” Ya, kami sudah berupaya maksimal, semuanya termasuk memberikan bantuan untuk warga terdampak banjir melalui dinas terkait,” katanya.
Dedy menambahkan, pasca banjir koordinasi akan dilakukan Pemkab Bekasi, baik ke tingkat provinsi maupun pusat. Hasil kajian, kata dia, penanganan masih ada hambatan di titik muara sungai, yang perlu dinormalisasi, karena sudah terjadi sedimentasi, ditambah rob atau pasang air laut.

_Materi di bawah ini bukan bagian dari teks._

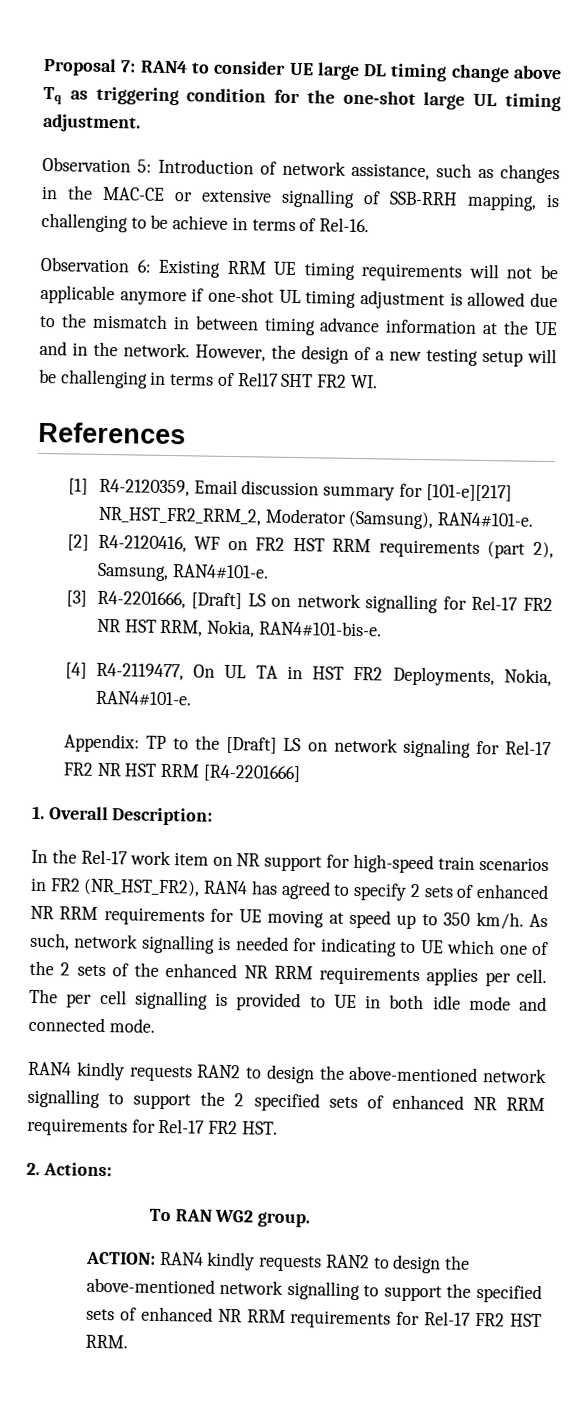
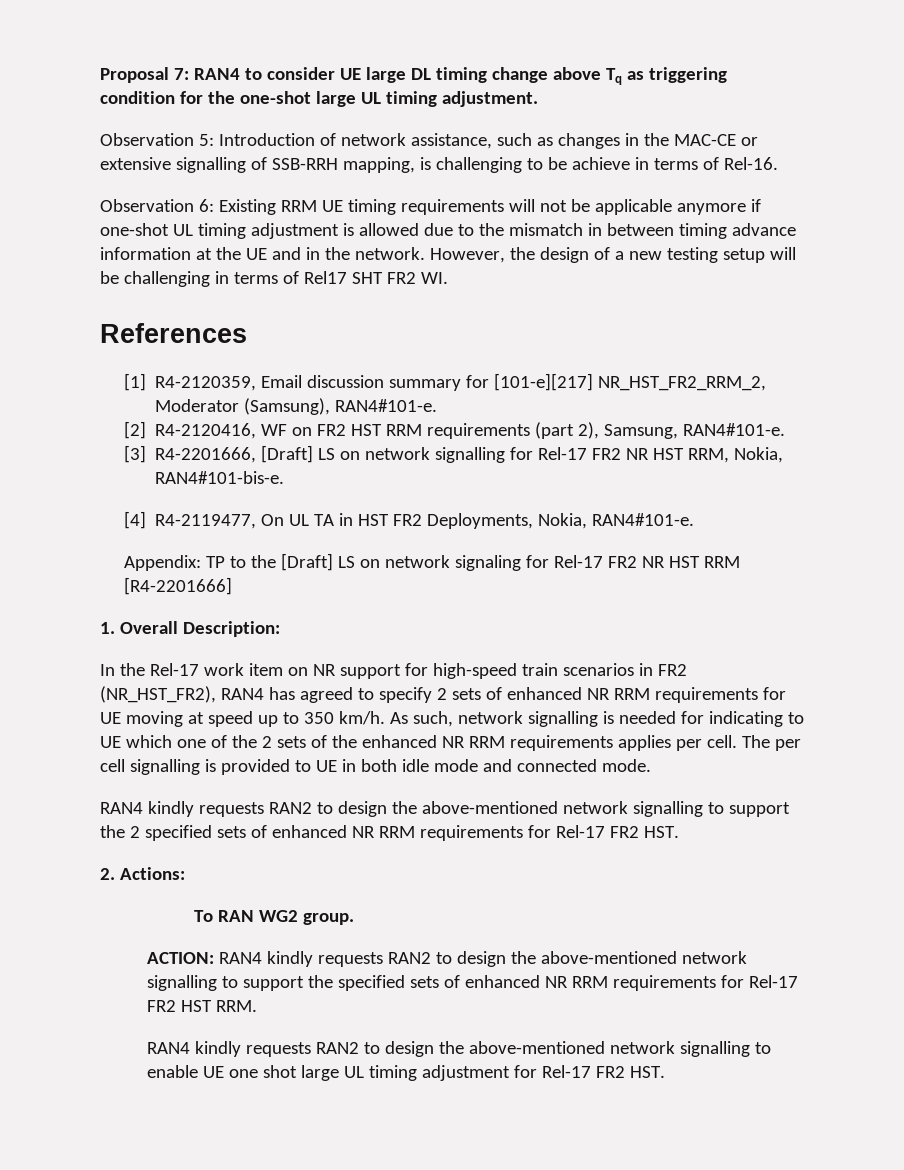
+ RAN4 kindly requests RAN2 to design the above-mentioned network signalling to enable UE one shot large UL timing adjustment for Rel-17 FR2 HST.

Dalam penanganannya, kata dia, tentu tidak bisa dilakukan oleh pemerintah daerah, karena dari sisi kewenangan ada di pemerintah pusat.
“Tapi kami sudah intens berkoordinasi. Kalau situasi kondisinya sudah memungkinkan, alat bisa turun dan bisa dilakukan penanganan, termasuk normalisasi di mulut muara. Salah satunya di Pantai Harapanjaya Muaragembong, Kali CBL dan Kali Bekasi,” tuturnya.
Dedy menambahkan, untuk penanganan banjir di Kabupaten Bekasi, ke depan harus dikerjakan bersama oleh pemerintah daerah, pemerintah provinsi dan pusat.
“Karena memang ini menyangkut dari kewenangan, kalau diizinkan, kita akan lakukan. Intinya, kita melakukan upaya yang terbaik untuk masyarakat supaya permasalahan banjir bisa ditangani,” terangnya.